■ **REQUIRED WORK**:
All lines from the one with "SUSHI: 170 x" through the final line below are to be reproduced exactly; omit the others.

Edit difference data
%%
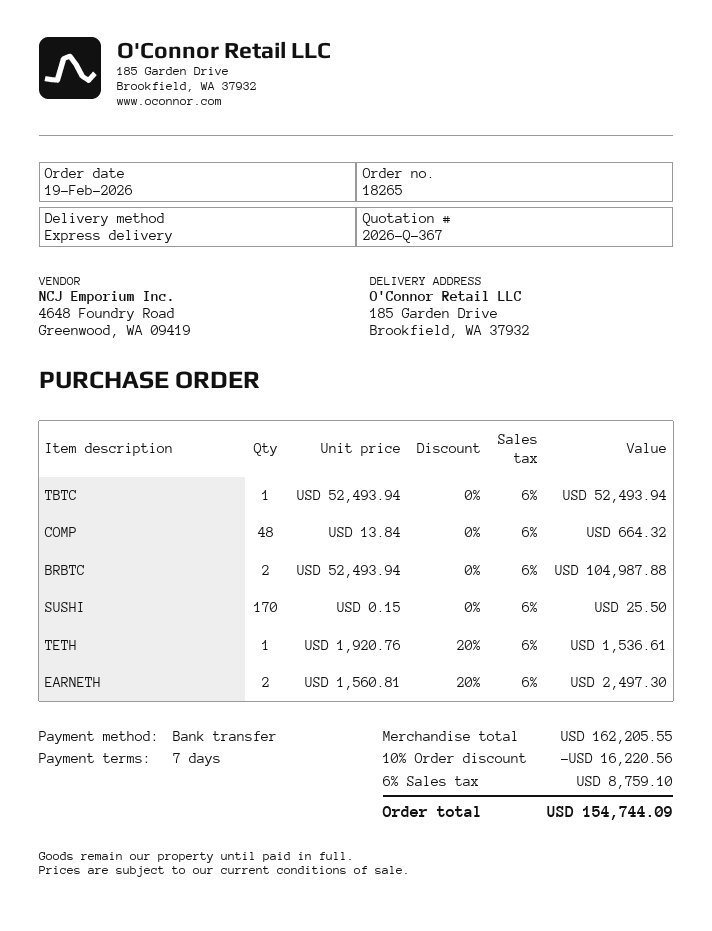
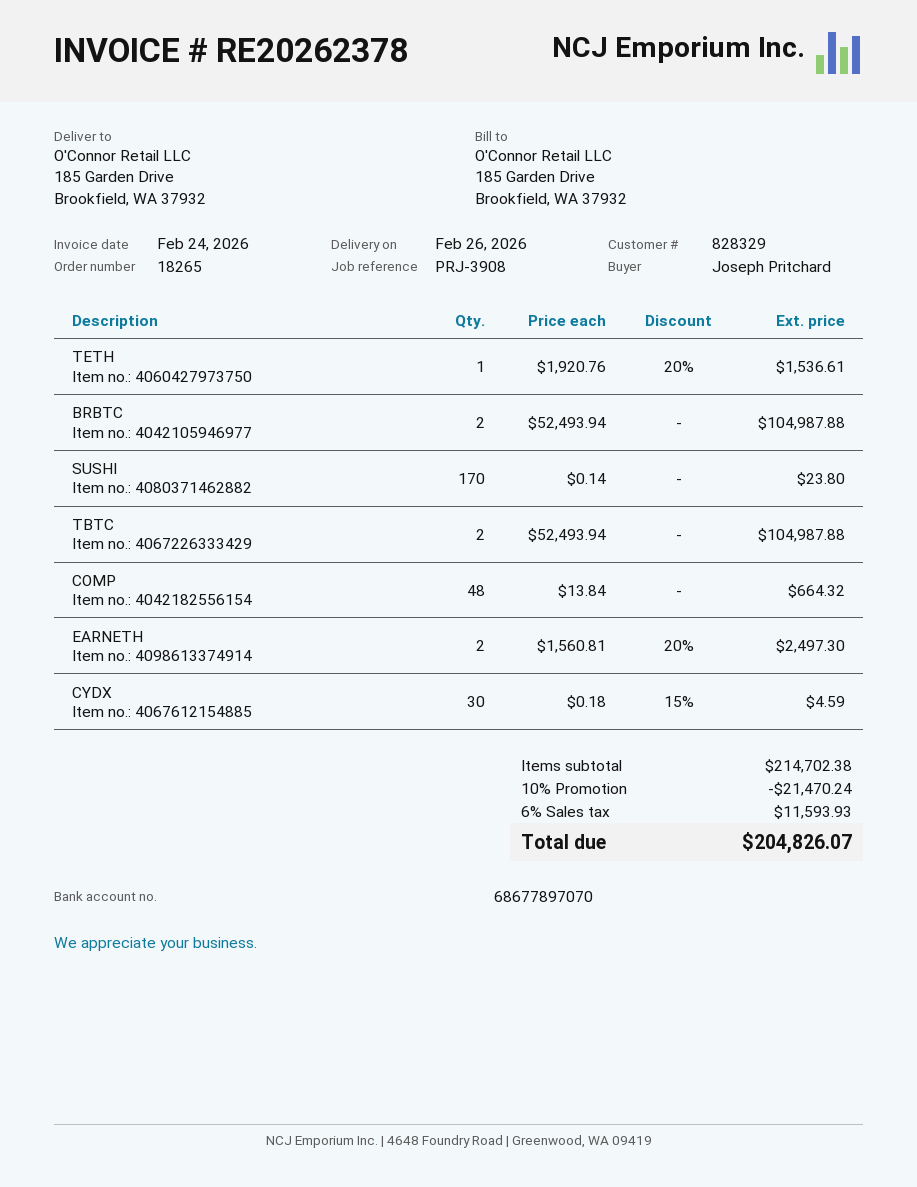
TBTC: 1 x 52493.94 = 52493.94 -> 2 x 52493.94 = 104987.88
SUSHI: 170 x 0.15 = 25.50 -> 170 x 0.14 = 23.80
CYDX: none -> 30 x 0.18 - 15% = 4.59
subtotal: 162205.55 -> 214702.38
discount: 10% = 16220.56 -> 10% = 21470.24
tax: 6% = 8759.10 -> 6% = 11593.93
total: 154744.09 -> 204826.07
%%
■ **SOLUTION TO THIS TASK**:
SUSHI: 170 x 0.15 = 25.50 -> 170 x 0.14 = 23.80
CYDX: none -> 30 x 0.18 - 15% = 4.59
subtotal: 162205.55 -> 214702.38
discount: 10% = 16220.56 -> 10% = 21470.24
tax: 6% = 8759.10 -> 6% = 11593.93
total: 154744.09 -> 204826.07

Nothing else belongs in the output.